Più in generale, durante la pandemia Mazars ha deciso di mantenere il buono pasto anche per chi lavora in remoto e, anzi, di aumentarne l’importo giornaliero da 7 a 8 euro, a differenza di tante aziende che invece l’hanno sospeso. «Trovo sia un controsenso sospendere un simile benefit, anche perché l’azienda può rimodulare gli uffici in spazi più ridotti con un significativo risparmio di costi. Infatti abbiamo mantenuto anche il voucher per il Black Friday, proprio per compensare gli smart worker per le spese aggiuntive che sostengono lavorando da casa. Credo sarà inevitabile un intervento giuslavoristico sui vari aspetti del nuovo lavoro ibrido», commenta Ascoli.

Essere ibridi dopo l’emergenza

In Mazars il lavoro ibrido del post pandemia sarà molto più spostato sul lavoro da remoto che non sulla presenza in ufficio e richiederà capacità organizzativa e manageriale per gestire i team.

«Al di là delle tecnologie a disposizione, cambia proprio la relazione fisica tra capi e collaboratori, perché le persone si vedono e si incontrano solo se si organizza un evento dedicato.

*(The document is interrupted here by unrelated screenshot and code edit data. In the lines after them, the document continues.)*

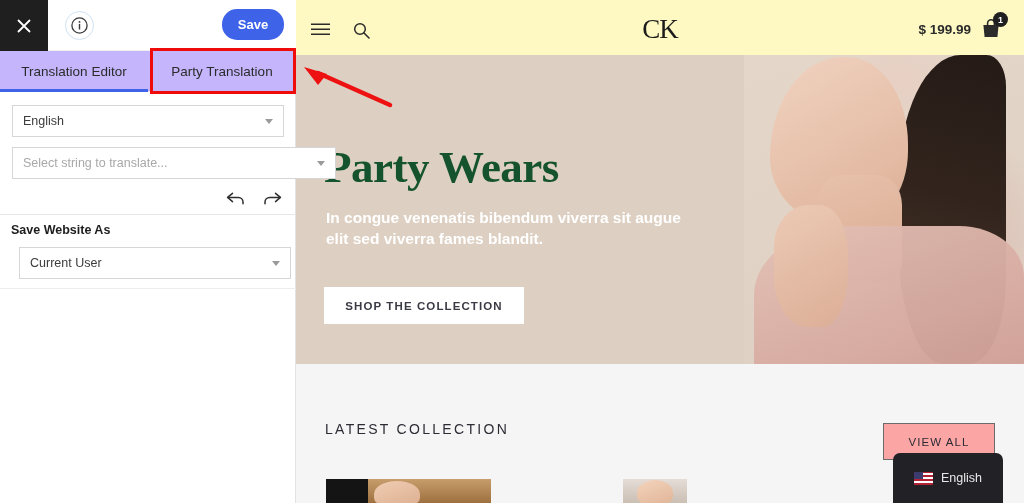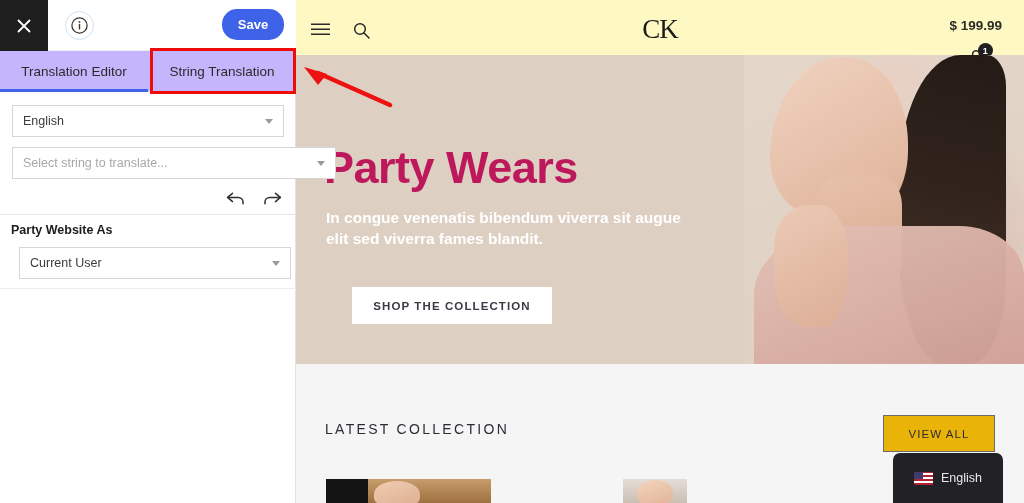"$ 199.99" #cart-area { flex-direction: column -> none; gap: 16px -> 9px }
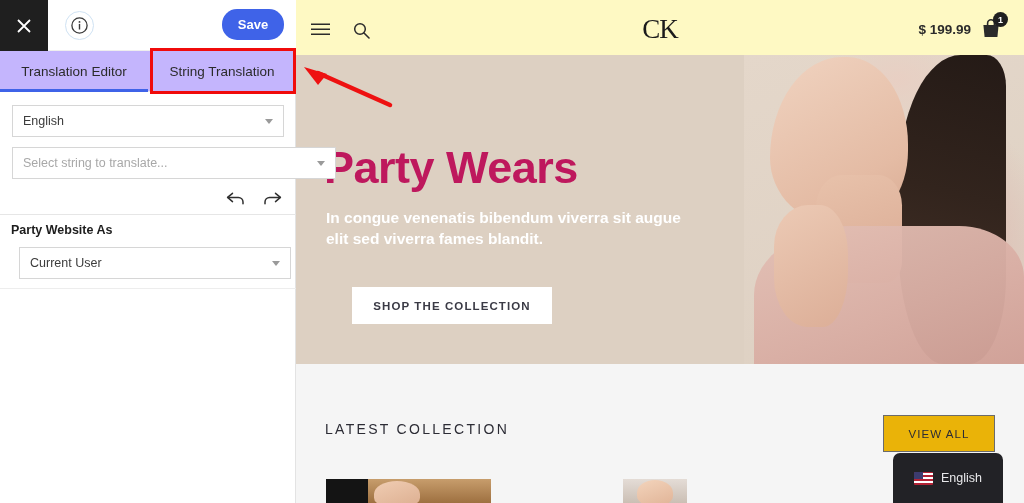"String Translation" div.tab { text: String -> Party }
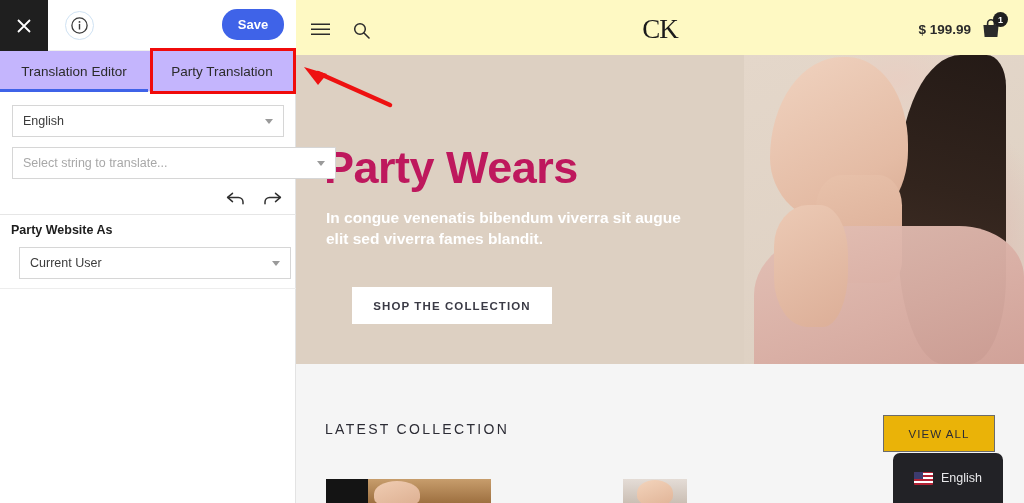"Party Wears" #hero-title { color: #be185d -> #14532d; font-family: none -> Liberation Serif, serif }
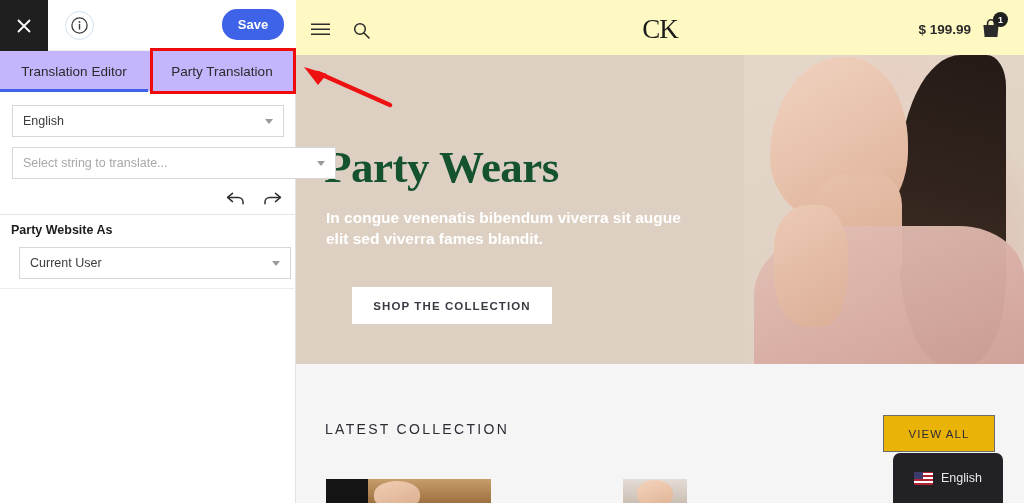"Party Website As" div { text: Party -> Save }
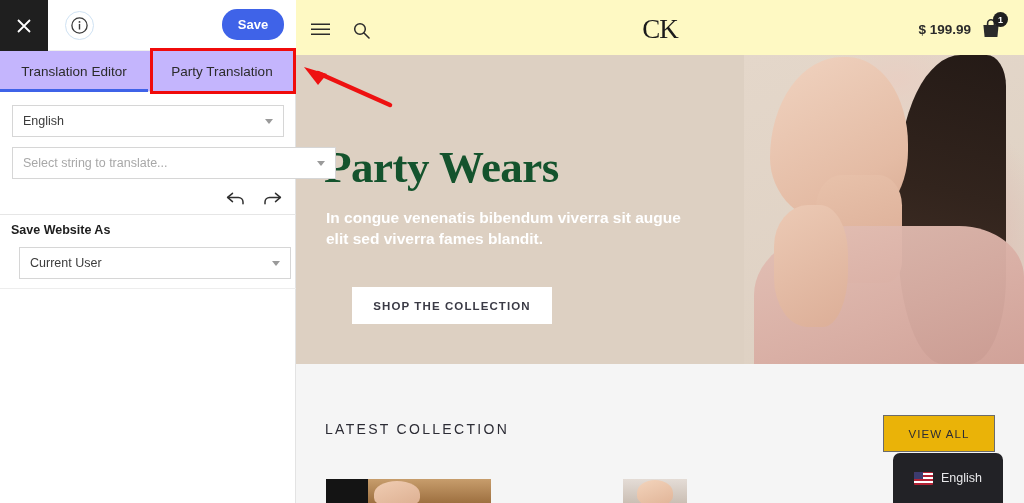"SHOP THE COLLECTION" #hero-cta { margin-left: 28px -> none }
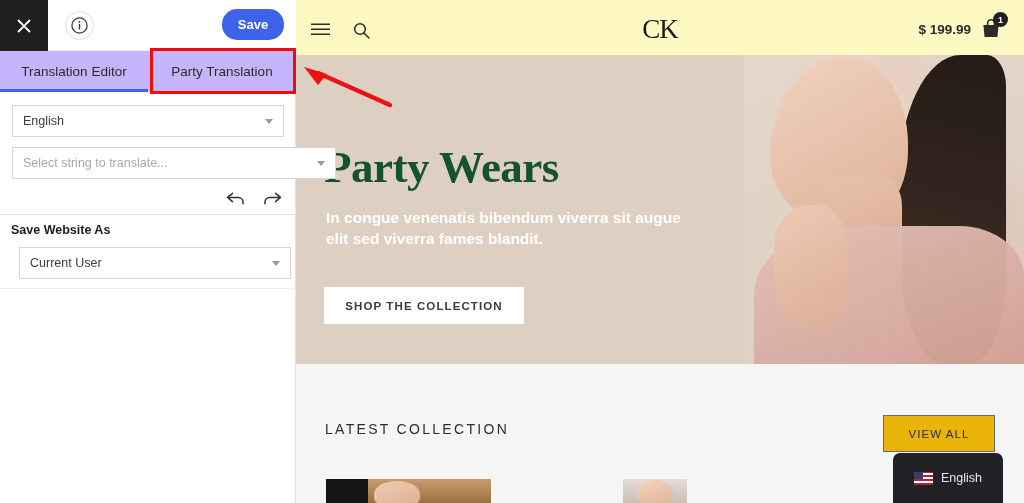"VIEW ALL" #view-all-btn { background: #eab308 -> #fca5a5; top: 51px -> 59px }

Così, momenti di confronto online li abbiamo creati anche durante il lavoro totalmente a distanza, ma ora ancora di più il manager dovrà gestire da un lato le presenze contingentate e, dall’altro, abituarsi a non avere sott’occhio le persone neppure nella nuova normalità. Oltre a eventuali difficoltà a creare una relazione di fiducia su una autonomia di lavoro così pervasiva ed estesa, su cui continueremo ad accompagnare i responsabili, non bisogna dimenticare i limiti intrinseci dell’online, ossia la perdita di un po’ di creatività. Mi riferisco a quei momenti generativi di idee, proposte, progetti favoriti dagli incontri informali in azienda, in questi casi “tempi morti” più simili all’ozio creativo che a una perdita di tempo. In particolare, i nuovi assunti vanno introdotti con attenzione e gradualità al lavoro da remoto, prevedendo più tempo in azienda all’inizio per favorirne l’integrazione, oltre a una serie di strumenti digitali (app e giochi) che già usiamo per accompagnarli nel processo di candidatura, inserimento e fidelizzazione. Non voglio dire che non abbiamo incontrato resistenze, quelle sono fisiologiche, ma generalmente anche i più resistenti, toccando con mano i vantaggi complessivi del lavoro agile, si sono dovuti ricredere e ora sostengono il passaggio esteso al digitale anche nella nuova normalità», conclude il manager. Che in agenda ha già pianificato una serie di nuovi incontri digitali sul benessere (well-being) e ha prenotato la seconda giornata di donazione di sangue con l’Avis, iniziativa introdotta nel 2020 in azienda con il furgone dell’Avis di Milano.